Is it feasible now for GM and Chrysler, which made money on pickups, SUVs and minivans, to small-car their way to prosperity? U.S. carmakers have not earned a dime selling automobiles in a decade. “There’s no question it’s a challenge,” a task-force official allowed. “It’s something the domestic car companies haven’t done successfully in the past.” Whether it will work in the future is “a fundamentally significant question.”

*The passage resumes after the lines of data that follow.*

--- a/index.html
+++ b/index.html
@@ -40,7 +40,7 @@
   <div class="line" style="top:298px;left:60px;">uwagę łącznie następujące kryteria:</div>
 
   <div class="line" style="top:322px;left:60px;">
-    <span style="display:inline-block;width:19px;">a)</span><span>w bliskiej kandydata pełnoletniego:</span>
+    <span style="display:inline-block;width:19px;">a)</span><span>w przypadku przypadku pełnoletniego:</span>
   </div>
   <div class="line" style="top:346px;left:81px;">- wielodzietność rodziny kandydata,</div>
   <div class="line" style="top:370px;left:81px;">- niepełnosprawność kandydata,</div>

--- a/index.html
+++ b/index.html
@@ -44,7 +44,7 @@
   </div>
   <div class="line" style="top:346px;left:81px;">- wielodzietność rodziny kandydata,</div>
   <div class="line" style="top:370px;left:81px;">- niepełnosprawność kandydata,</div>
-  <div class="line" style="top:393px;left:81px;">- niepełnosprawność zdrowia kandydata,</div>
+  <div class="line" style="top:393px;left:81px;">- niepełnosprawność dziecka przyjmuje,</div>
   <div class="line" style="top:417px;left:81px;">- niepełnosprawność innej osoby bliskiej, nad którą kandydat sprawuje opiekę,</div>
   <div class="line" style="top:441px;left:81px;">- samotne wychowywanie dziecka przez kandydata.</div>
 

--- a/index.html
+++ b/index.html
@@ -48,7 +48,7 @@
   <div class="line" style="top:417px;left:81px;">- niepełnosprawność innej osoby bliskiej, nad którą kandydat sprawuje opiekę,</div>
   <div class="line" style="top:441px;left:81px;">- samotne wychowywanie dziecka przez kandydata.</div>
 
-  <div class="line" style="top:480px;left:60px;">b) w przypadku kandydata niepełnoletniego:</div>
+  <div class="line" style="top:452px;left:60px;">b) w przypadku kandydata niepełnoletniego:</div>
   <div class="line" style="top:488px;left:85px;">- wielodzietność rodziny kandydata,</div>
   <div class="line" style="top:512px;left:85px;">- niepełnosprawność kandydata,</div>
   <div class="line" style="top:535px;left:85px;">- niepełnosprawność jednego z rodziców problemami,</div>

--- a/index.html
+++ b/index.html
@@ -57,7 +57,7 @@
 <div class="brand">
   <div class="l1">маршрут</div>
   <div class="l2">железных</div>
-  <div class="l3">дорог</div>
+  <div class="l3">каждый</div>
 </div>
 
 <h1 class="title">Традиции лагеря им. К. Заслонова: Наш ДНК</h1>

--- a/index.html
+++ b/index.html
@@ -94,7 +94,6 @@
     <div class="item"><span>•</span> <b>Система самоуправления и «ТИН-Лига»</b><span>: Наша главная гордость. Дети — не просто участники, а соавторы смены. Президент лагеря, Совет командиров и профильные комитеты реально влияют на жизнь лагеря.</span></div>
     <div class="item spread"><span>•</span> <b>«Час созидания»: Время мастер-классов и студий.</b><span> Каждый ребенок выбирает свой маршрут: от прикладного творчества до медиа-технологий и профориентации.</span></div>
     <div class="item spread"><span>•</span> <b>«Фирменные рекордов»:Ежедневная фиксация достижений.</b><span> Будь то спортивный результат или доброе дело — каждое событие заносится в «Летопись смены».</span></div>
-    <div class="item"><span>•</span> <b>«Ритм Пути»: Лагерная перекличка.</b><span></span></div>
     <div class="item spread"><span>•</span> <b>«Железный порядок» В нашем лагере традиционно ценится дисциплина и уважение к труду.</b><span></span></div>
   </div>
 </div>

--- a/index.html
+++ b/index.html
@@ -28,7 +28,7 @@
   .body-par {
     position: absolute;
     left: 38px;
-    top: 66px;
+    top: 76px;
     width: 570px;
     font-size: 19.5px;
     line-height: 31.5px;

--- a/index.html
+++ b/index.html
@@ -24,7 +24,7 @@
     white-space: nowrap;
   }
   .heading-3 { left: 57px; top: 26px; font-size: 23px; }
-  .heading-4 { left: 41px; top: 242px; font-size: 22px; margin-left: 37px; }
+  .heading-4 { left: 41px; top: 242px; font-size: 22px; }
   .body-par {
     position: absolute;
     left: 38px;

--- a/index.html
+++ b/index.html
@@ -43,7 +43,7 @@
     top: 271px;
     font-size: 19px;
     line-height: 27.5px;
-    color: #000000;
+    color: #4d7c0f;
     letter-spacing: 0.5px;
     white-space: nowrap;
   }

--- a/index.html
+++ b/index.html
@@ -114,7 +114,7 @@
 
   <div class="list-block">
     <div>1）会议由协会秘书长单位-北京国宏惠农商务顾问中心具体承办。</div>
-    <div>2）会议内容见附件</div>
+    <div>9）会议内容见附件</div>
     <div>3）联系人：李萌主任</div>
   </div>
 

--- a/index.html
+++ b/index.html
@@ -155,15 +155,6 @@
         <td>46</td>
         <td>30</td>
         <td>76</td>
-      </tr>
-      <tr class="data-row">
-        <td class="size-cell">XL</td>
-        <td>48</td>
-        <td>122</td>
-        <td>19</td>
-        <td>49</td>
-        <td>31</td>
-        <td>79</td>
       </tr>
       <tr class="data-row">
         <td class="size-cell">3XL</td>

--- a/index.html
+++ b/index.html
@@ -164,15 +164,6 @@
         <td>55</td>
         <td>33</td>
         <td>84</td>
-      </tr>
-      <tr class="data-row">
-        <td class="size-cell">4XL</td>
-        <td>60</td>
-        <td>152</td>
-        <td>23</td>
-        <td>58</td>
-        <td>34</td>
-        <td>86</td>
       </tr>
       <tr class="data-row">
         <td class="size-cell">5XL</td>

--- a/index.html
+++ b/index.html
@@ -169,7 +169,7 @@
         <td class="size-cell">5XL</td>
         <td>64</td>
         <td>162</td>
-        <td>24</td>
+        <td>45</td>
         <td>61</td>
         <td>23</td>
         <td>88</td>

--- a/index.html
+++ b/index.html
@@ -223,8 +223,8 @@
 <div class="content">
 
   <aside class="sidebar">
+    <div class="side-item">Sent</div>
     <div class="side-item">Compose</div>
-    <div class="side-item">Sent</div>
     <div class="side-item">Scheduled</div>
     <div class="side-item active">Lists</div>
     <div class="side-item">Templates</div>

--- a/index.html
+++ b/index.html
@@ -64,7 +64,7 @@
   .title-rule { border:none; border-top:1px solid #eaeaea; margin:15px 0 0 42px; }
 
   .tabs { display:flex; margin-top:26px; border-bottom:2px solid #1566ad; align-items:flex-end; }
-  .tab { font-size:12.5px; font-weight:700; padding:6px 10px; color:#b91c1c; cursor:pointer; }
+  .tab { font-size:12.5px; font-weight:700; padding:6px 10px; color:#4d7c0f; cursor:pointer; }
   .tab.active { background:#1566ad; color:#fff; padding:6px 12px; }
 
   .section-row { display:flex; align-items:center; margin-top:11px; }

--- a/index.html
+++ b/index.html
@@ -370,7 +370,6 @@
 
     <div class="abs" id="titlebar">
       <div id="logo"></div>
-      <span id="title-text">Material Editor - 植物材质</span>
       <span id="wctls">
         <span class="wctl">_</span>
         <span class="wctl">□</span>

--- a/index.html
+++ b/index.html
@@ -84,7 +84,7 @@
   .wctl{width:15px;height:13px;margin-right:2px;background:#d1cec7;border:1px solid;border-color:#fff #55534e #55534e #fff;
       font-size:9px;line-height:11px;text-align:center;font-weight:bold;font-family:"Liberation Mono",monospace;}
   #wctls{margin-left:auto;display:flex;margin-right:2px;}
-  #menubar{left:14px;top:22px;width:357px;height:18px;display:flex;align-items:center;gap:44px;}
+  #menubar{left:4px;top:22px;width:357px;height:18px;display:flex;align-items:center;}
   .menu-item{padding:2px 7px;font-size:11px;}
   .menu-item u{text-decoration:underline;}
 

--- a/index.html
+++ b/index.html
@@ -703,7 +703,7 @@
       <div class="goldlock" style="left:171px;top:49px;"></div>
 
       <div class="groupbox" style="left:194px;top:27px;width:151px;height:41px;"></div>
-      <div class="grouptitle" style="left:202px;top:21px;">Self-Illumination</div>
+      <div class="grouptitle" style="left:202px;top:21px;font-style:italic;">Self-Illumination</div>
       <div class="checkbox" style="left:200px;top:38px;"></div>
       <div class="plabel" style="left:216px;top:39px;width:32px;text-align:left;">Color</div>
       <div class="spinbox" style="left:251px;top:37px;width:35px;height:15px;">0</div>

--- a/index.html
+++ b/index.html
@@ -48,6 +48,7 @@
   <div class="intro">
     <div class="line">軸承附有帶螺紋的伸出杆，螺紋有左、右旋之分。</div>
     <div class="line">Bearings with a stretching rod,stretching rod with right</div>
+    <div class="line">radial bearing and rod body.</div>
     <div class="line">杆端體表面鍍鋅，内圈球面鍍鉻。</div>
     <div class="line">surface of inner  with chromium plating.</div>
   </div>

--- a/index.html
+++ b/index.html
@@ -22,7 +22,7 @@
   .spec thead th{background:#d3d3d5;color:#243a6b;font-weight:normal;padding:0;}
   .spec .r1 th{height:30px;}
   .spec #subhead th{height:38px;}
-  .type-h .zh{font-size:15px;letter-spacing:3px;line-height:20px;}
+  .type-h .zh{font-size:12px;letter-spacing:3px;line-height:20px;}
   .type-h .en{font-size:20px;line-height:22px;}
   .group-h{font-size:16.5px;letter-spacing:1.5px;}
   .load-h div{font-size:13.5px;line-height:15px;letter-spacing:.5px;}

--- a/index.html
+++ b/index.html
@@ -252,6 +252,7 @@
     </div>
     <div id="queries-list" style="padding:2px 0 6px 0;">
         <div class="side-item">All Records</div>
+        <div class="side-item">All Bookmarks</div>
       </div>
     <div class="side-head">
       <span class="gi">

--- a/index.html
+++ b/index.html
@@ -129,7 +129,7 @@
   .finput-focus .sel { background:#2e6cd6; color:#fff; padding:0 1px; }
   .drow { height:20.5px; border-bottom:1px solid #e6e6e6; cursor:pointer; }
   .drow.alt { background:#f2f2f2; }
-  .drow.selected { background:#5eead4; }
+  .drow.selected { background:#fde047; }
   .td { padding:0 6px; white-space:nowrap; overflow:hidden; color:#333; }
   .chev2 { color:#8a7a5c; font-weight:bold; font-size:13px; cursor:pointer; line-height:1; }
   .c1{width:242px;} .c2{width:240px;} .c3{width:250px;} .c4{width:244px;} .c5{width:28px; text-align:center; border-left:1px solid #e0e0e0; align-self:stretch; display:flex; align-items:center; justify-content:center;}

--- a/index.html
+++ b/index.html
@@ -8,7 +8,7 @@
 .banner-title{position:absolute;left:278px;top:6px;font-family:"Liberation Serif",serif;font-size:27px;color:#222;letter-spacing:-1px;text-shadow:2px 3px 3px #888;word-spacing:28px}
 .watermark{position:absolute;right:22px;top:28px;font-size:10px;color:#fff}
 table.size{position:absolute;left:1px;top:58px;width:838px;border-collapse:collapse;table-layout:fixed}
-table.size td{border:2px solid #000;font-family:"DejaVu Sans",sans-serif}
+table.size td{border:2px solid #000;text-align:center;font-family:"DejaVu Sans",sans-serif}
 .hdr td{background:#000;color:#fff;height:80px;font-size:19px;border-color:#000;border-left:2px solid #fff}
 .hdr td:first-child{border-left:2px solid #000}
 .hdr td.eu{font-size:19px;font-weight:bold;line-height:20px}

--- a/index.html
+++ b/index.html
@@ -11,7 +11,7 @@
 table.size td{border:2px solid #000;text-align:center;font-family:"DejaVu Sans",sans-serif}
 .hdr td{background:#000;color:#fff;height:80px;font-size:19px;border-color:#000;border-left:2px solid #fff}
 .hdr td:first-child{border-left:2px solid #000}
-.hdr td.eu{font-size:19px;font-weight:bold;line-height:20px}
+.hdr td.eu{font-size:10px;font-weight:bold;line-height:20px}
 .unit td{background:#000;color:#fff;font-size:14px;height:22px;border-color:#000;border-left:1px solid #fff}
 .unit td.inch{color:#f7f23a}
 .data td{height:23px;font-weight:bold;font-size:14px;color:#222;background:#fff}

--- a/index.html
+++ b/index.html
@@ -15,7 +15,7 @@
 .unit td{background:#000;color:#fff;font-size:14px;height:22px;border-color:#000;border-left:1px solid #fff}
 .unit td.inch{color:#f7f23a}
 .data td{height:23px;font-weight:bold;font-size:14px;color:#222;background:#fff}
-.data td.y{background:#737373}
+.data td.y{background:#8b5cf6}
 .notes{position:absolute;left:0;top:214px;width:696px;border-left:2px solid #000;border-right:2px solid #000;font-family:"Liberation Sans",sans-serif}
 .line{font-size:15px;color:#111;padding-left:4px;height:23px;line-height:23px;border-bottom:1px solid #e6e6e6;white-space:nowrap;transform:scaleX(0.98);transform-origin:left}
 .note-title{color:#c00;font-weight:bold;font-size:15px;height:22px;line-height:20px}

So it’s a good question, worth digging into. Von Drehle contemplates the future of GM psot-bankruptcy and wonders if taxpayers will see a return on their “investment.” Von Drehle writes:

In other words, for all the number-crunching and all the brute financial haircuts involved in these bankruptcies, at heart they are animated by the audacity of hope. The hope that Fiat’s Sergio Marchionne can translate his turnaround mojo into a language Chrysler can understand. The hope that, having poured at least $1 billion into the innovative but commercially suspect Chevy Volt plug-in, GM can pivot into less costly hybrid and high-efficiency diesel technologies. (Perversely, the Administration might hope for $4-a-gallon gasoline to aid that quest.)

And these hopes float on the audacity of deficit spending. By the time taxpayers are done cleaning up the books of the two companies and refilling their tanks with enough cash to keep them going — along with their finance arm, GMAC, and their key suppliers — the public price tag will exceed $100 billion. Add billions more in subsidies for researching and developing green technology and still more billions in tax credits to motivate buyers to go green. If someday GM and Chrysler become consistently profitable, the government loans will be repaid and both companies restored to total private control. The operative word being if.

In other words, the answer to the question whether GM will ever become “consistently profitable” is no. How about occasionally profitable? I thnk the answer is no. How about profitable? I think the answer is no. If a reporter for Time can say it (almost), surely it’s past time to point out that the Emperor is wearing no clothes rather than celebrating the Emperor’s wife.